E non solo perché le radici del suo paese di nascita, Leggiuno, sono recise, o per il carattere schivo che si trova più a suo agio in una terra selvaggia, no, Gigi Riva sceglie di restare per rispondere alla propria coerenza, di uomo e giocatore: si può incarnare il massimo della prestazione (segnando a ripetizione, senza pregiudicare la modernità della tecnica, di testa o in rovesciata, in velocità, preferendo il sinistro) e del risultato (record di 35 gol con la nazionale) ma continuare a essere fedeli alle proprie convinzioni.

La scelta di stare in penombra

Si può vincere anche senza le squadre più grandi in campo economico e manageriale, non lasciando da soli i più piccoli. Una filosofia che inizia ad affinarsi grazie all’allenatore del Cagliari, Manlio Scopigno, così anticonformista da innervosirsi solo a sentirsela affibbiata come etichetta.

Un intellettuale prestato al calcio che amava le interviste con Luciano Bianciardi, un uomo di sport convinto che la disciplina del corpo si basi soprattutto sull’autocontrollo dell’atleta, che la squadra debba essere un ambiente di fiducia, e mai di oppressione. Lasciando anche qualche libertà per whiskey e sigarette notturne.

E mentre il ritratto di Gigi Riva si delinea con lo scorrere dei minuti, Milani con cura si preoccupa di curarne l’inquadratura, rispettando la sua riservatezza: siede in poltrona dando le spalle, una chioma bianca che si rifugia nell’osservazione di un camino spento, e quando la macchina da presa si accosta per inquadrarlo, quasi in controluce, il volto sa guadagnarsi la penombra.

Gigi Riva oggi

Disperde i suoi lineamenti, addestrato alla timidezza, anche grazie alla sua sigaretta: come un eroe dei fumetti, il fumo sospeso nell’aria diventa il baloon in attesa di una risposta, ma il più delle volte resta uno spazio libero, dove i ricordi e le idee hanno possibilità di muoversi dietro gli occhi.

Eppure Nel nostro cielo un rombo di tuono, nell’ambizione di restituire la grandezza di Riva, non si limita ad attraversare il passato, ma sa incastonarlo nella dimensione presente e futura, anche grazie alle testimonianze di Gianluigi Buffon, Gianfranco Zola e Nicolò Barella, e raccontarlo a livello internazionale.

Una storia epica

Dopo la partita del secolo, Italia – Germania 4 a 3, per Messico 1970, il sogno della coppa del mondo si interrompe proprio nella finale contro il Brasile. Ma non sarà certo Pelè a sottostimare la portata dell’impresa di Riva, anche negli anni successivi: come dirigente di raccordo tra la nazionale italiana e la Federazione, accompagnerà la Nazionale dal 1990 fino al primo posto nei mondiali di Berlino 2006.
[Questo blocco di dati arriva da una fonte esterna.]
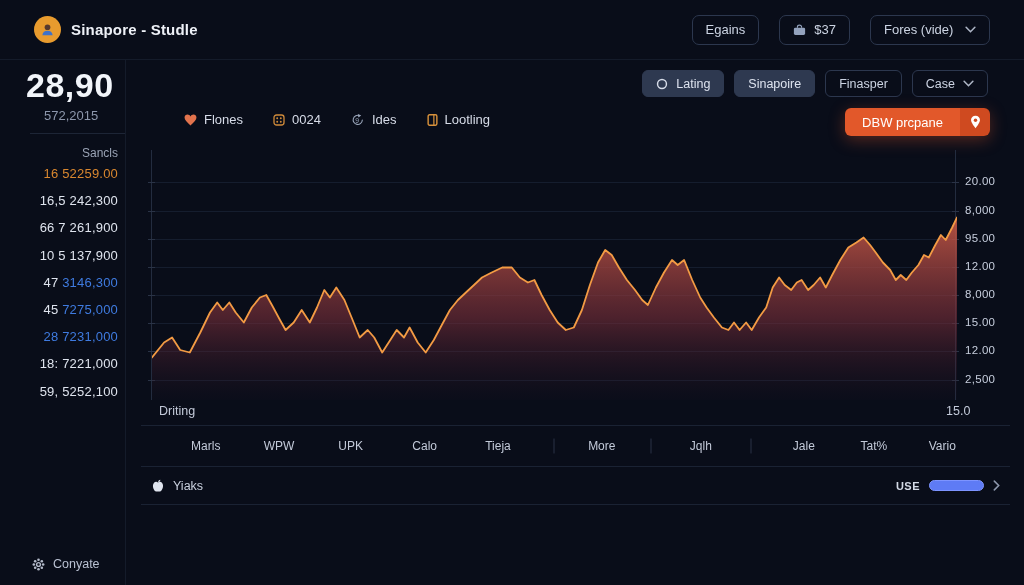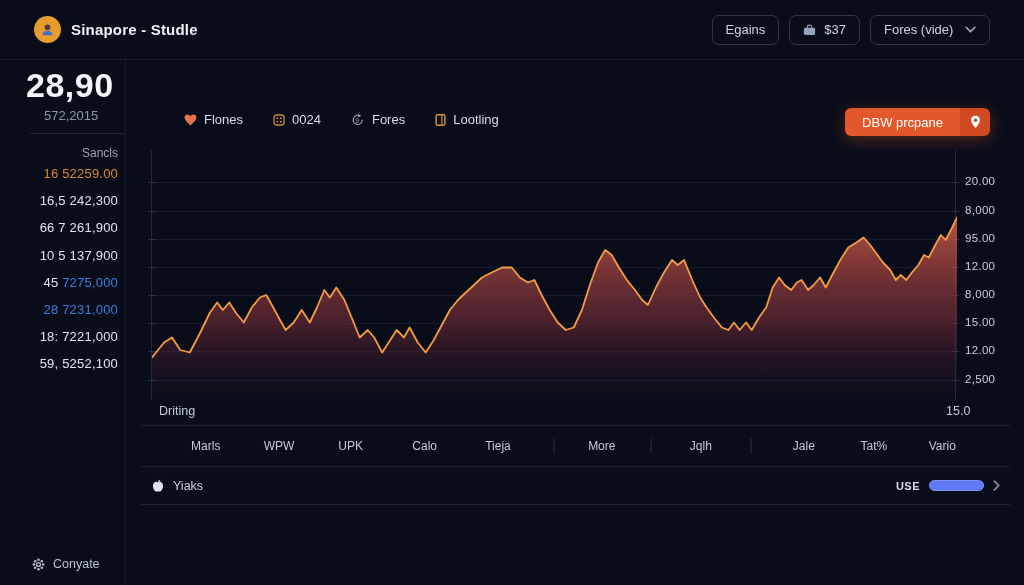"Egains" .tb-group { gap: 10px -> 20px }
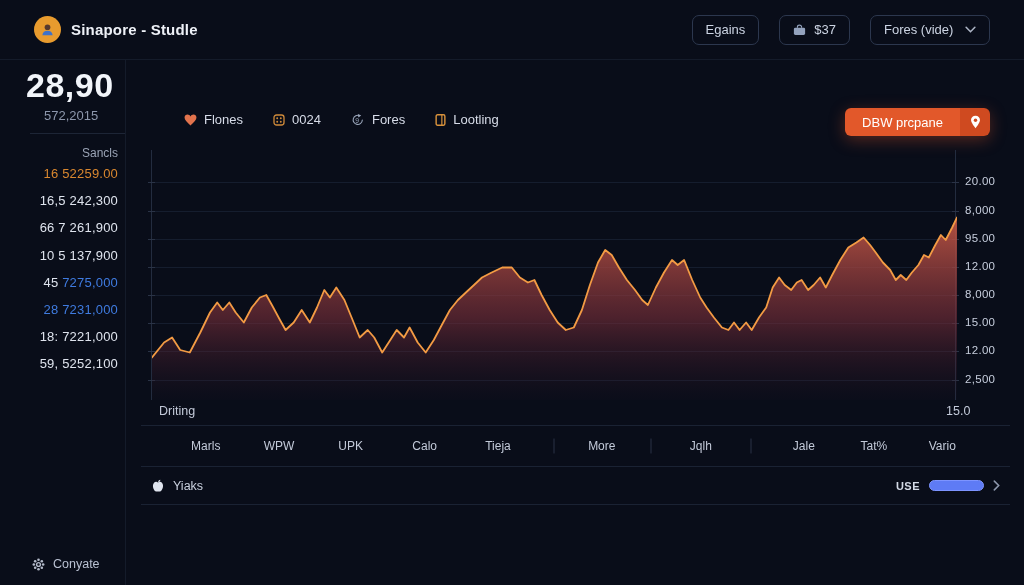"Lating" div.filter-row { html: none -> <div> <button> <span> <svg> <circle></circle> </svg> </span> <span>Lating</span> </button> <button> <span>Sinapoire</span> </button> <button> <span>Finasper</span> </button> <button> <span>Case</span> <span> <svg> <path></path> </svg> </span> </button> </div> }
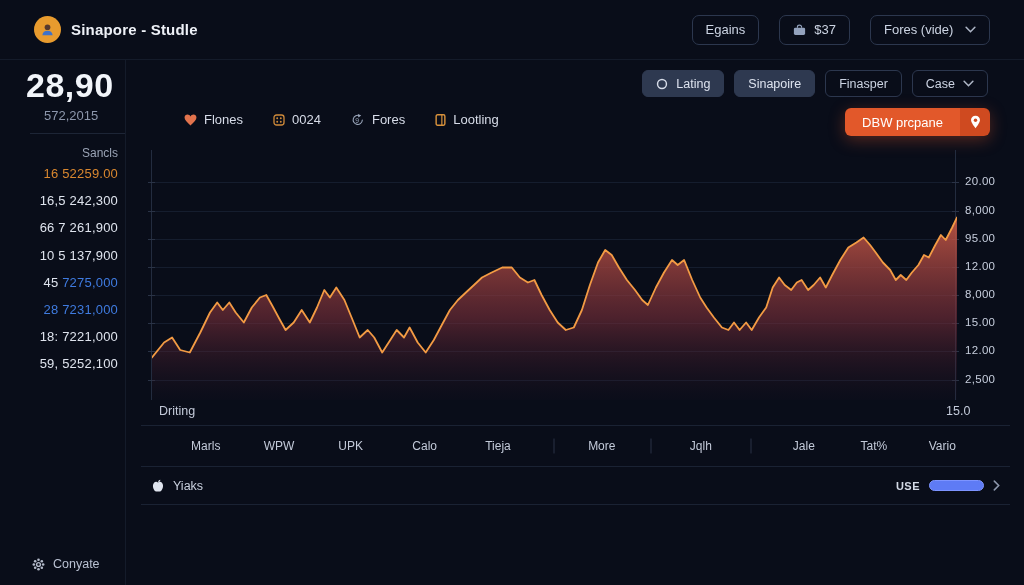"Fores" span { text: Fores -> Ides }
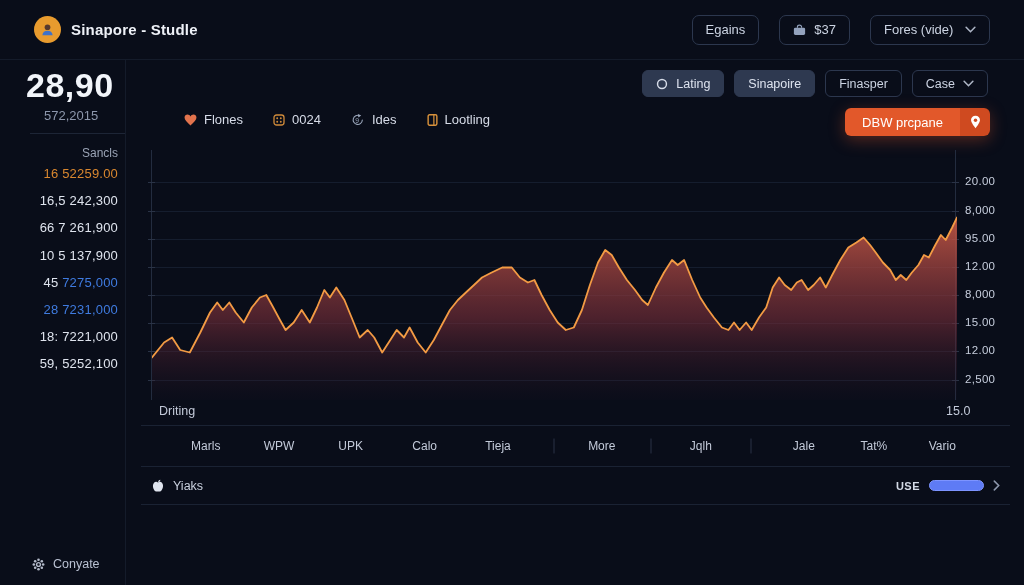"47 3146,300" div.side-row { html: none -> <div><span>47</span> <span>3146,300</span></div> }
Due ore e trenta minuti sembra un tempo interminabile, eppure per Nel nostro cielo un rombo di tuono è una durata più che giusta per raccogliere l’epica e lo stupore di un uomo che, seduto nella sua poltrona come Le Penseur di Auguste Rodin, non manca ancora di far emozionare e riflettere sul destino degli uomini e le sfide future.

Una caccia a questo orso marsicano che, pur immobile, continua a voler essere sfuggente alla voracità del presente, tra social network e condivisione del privato.

Un ritratto memorabile che una volta finita la prima visione si lascerà riguardare con piacere, ancora e ancora. E per Riccardo Milani una sfida vinta, esaudendo un desiderio nato su un quaderno di scuola tanti anni prima.